Could you return every line of the records below that contains the word "number"?

[Version comparison data]
%%

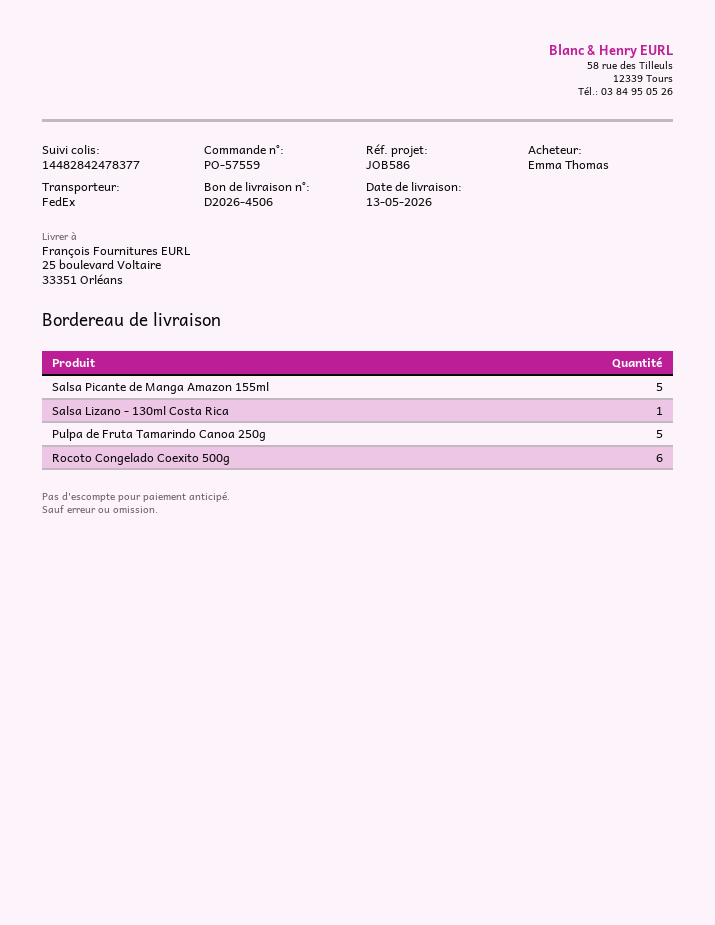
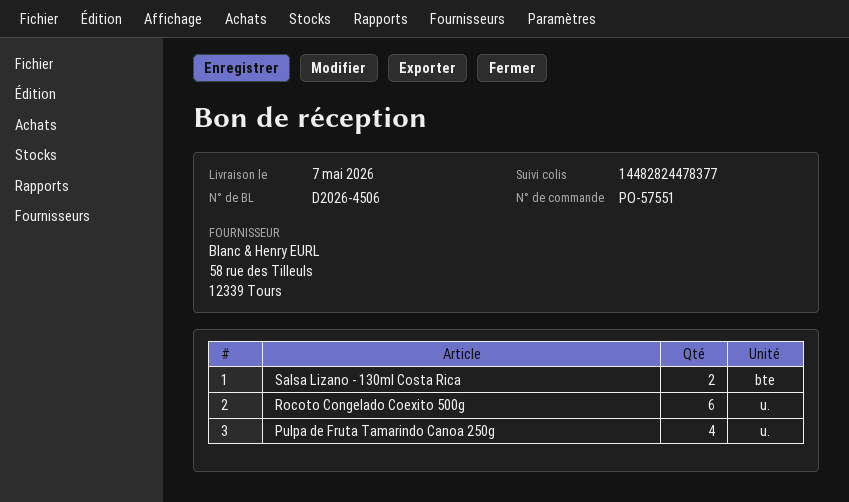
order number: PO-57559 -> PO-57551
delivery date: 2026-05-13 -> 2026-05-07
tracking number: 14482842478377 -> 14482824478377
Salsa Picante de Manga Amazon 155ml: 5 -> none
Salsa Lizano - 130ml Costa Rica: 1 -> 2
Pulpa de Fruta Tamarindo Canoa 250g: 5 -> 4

%%

Response box:
order number: PO-57559 -> PO-57551
tracking number: 14482842478377 -> 14482824478377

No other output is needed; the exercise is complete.